AVAILABLE DATA:

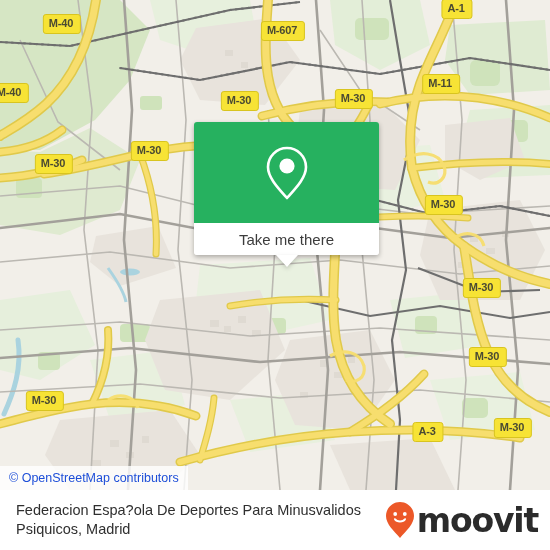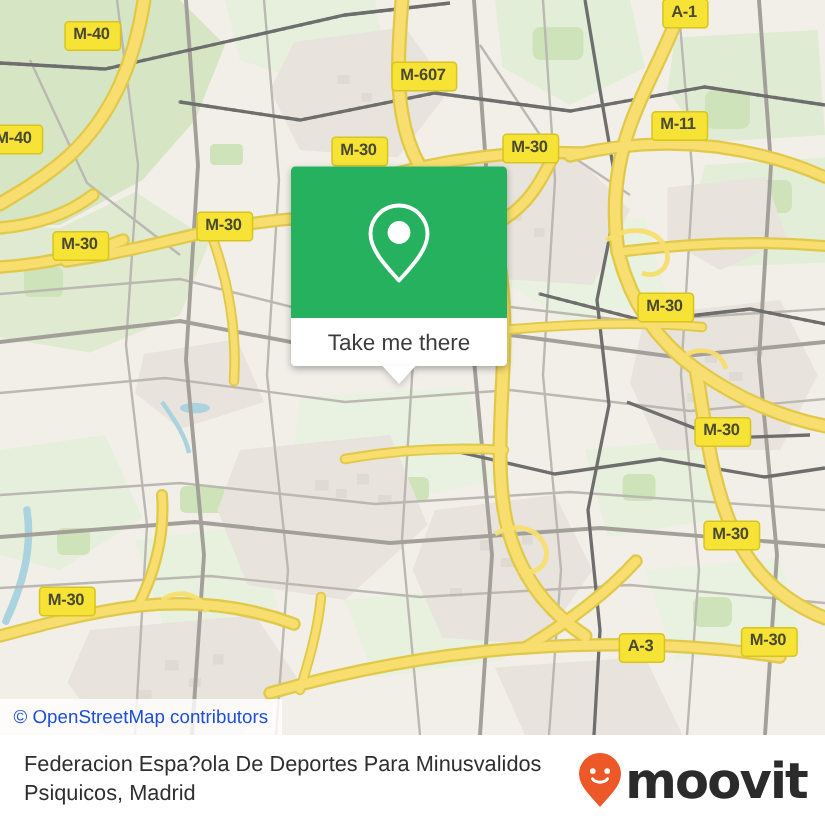--- a/index.html
+++ b/index.html
@@ -39,22 +39,22 @@
     padding: 3px 7px 4px 5px;
     white-space: nowrap;
     letter-spacing: -0.2px;
     transform: translate(-50%, -50%);
     text-align: center;
   }
 
   
   #card {
     position: absolute;
-    left: 194px; top: 111px;
-    width: 144px;
+    left: 194px; top: 122px;
+    width: 185px;
     border-radius: 3px;
     box-shadow: 0 2px 5px rgba(0,0,0,0.30);
     overflow: visible;
     z-index: 40;
   }
   #card-top {
     height: 101px;
     background: #26b15f;
     border-radius: 3px 3px 0 0;
     display: flex;
@@ -319,26 +319,26 @@
           <path d="M452,240 C464,230 480,232 484,246"></path>
           <path d="M330,356 C344,348 360,352 364,366 C366,378 356,384 346,380"></path>
           <path d="M290,132 C302,124 316,128 320,140"></path>
           <path d="M108,400 C120,392 134,396 138,408"></path>
         </g>
       </g>
     </svg>
 
     <div>
       <div class="shield" style="left:62px;  top:24px;">M-40</div>
-      <div class="shield" style="left:283px; top:31px;margin-top:20px;">M-607</div>
+      <div class="shield" style="left:283px; top:31px;">M-607</div>
       <div class="shield" style="left:457px; top:9px;">A-1</div>
       <div class="shield" style="left:10px;  top:93px;">M-40</div>
       <div class="shield" style="left:240px; top:101px;">M-30</div>
       <div class="shield" style="left:354px; top:99px;">M-30</div>
-      <div class="shield" style="left:441px; top:84px;margin-left:12px;">M-11</div>
+      <div class="shield" style="left:441px; top:84px;">M-11</div>
       <div class="shield" style="left:150px; top:151px;">M-30</div>
       <div class="shield" style="left:54px;  top:164px;">M-30</div>
       <div class="shield" style="left:444px; top:205px;">M-30</div>
       <div class="shield" style="left:482px; top:288px;">M-30</div>
       <div class="shield" style="left:488px; top:357px;">M-30</div>
       <div class="shield" style="left:45px;  top:401px;">M-30</div>
       <div class="shield" style="left:428px; top:432px;">A-3</div>
       <div class="shield" style="left:513px; top:428px;">M-30</div>
     </div>
   </div>

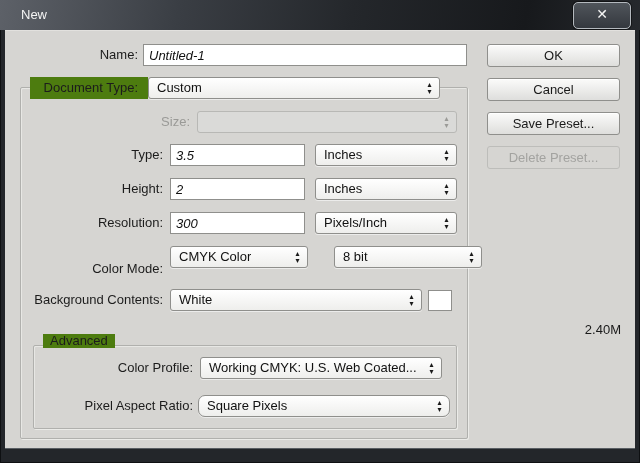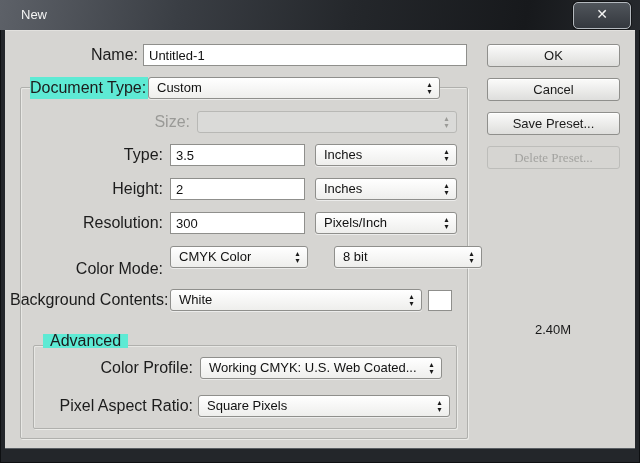--- a/index.html
+++ b/index.html
@@ -36,29 +36,29 @@
   .content{
     position:absolute;left:5px;top:30px;width:630px;height:418px;
     background:#d6d5d2;
     box-shadow:inset 0 1px 0 #e2e1de;
   }
   .content::after{ 
     content:"";position:absolute;left:0;bottom:-1px;width:100%;height:1px;background:#595e63;
   }
   .lbl{
     position:absolute;height:22px;line-height:22px;
-    font-size:16px;color:#1c1c1c;text-align:right;white-space:nowrap;
-  }
-  .lbl.masked{background:#5eead4;z-index:2;}
+    font-size:13px;color:#1c1c1c;text-align:right;white-space:nowrap;
+  }
+  .lbl.masked{background:#4d7c0f;z-index:2;}
   .lbl.disabled{color:#9a9a97;}
   .txt{
     position:absolute;height:22px;box-sizing:border-box;
     border:1px solid #8f8f8c;background:#fff;
     font-family:"Liberation Sans","DejaVu Sans",sans-serif;
-    font-size:13px;color:#111;padding:0 5px;outline:none;
+    font-size:13px;color:#111;padding:0 5px;outline:none;font-style:italic;
   }
   .dd{
     position:absolute;height:22px;box-sizing:border-box;
     border:1px solid #8f8f8c;border-radius:3px;
     background:linear-gradient(#ffffff,#eeeeec);
     box-shadow:0 1px 0 rgba(255,255,255,.55);
     font-size:13px;color:#111;line-height:20px;
     cursor:pointer;z-index:2;
   }
   .dd-text{position:absolute;left:8px;top:0;white-space:nowrap;overflow:hidden;max-width:calc(100% - 24px);}
@@ -194,29 +194,29 @@
     <span class="lbl" style="left:60px;top:327px;width:128px;">Color Profile:</span>
     <div class="dd" style="left:195px;top:327px;width:242px;">
       <span class="dd-text">Working CMYK:  U.S. Web Coated...</span>
       <span class="dd-arrows">
           <i>▴</i>
           <i>▾</i>
         </span>
     </div>
 
     <span class="lbl" style="left:40px;top:365px;width:148px;">Pixel Aspect Ratio:</span>
-    <div class="dd" style="left:193px;top:365px;width:252px;">
+    <div class="dd" style="left:193px;top:365px;width:252px;border-radius:7px;">
       <span class="dd-text">Square Pixels</span>
       <span class="dd-arrows">
           <i>▴</i>
           <i>▾</i>
         </span>
     </div>
 
     <div class="btn" style="left:482px;top:14px;">OK</div>
     <div class="btn" style="left:482px;top:48px;">Cancel</div>
     <div class="btn" style="left:482px;top:82px;">Save Preset...</div>
-    <div class="btn disabled" style="left:482px;top:116px;font-family:Liberation Serif, serif;">Delete Preset...</div>
-
-    <span class="info-text" style="left:480px;top:292px;">2.40M</span>
+    <div class="btn disabled" style="left:482px;top:116px;">Delete Preset...</div>
+
+    <span class="info-text" style="left:480px;top:292px;text-align:right;">2.40M</span>
 
   </div>
 </div>
 
 </body></html>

WORK INSTRUCTION:
Please reproduce the listing exactly from its opening line through the line that contains "C344,348 360,352 364,366", both included, with all pictures omitted.

OUTPUT:
--- a/index.html
+++ b/index.html
@@ -39,22 +39,22 @@
     padding: 3px 7px 4px 5px;
     white-space: nowrap;
     letter-spacing: -0.2px;
     transform: translate(-50%, -50%);
     text-align: center;
   }
 
   
   #card {
     position: absolute;
-    left: 194px; top: 111px;
-    width: 144px;
+    left: 194px; top: 122px;
+    width: 185px;
     border-radius: 3px;
     box-shadow: 0 2px 5px rgba(0,0,0,0.30);
     overflow: visible;
     z-index: 40;
   }
   #card-top {
     height: 101px;
     background: #26b15f;
     border-radius: 3px 3px 0 0;
     display: flex;
@@ -319,26 +319,26 @@
           <path d="M452,240 C464,230 480,232 484,246"></path>
           <path d="M330,356 C344,348 360,352 364,366 C366,378 356,384 346,380"></path>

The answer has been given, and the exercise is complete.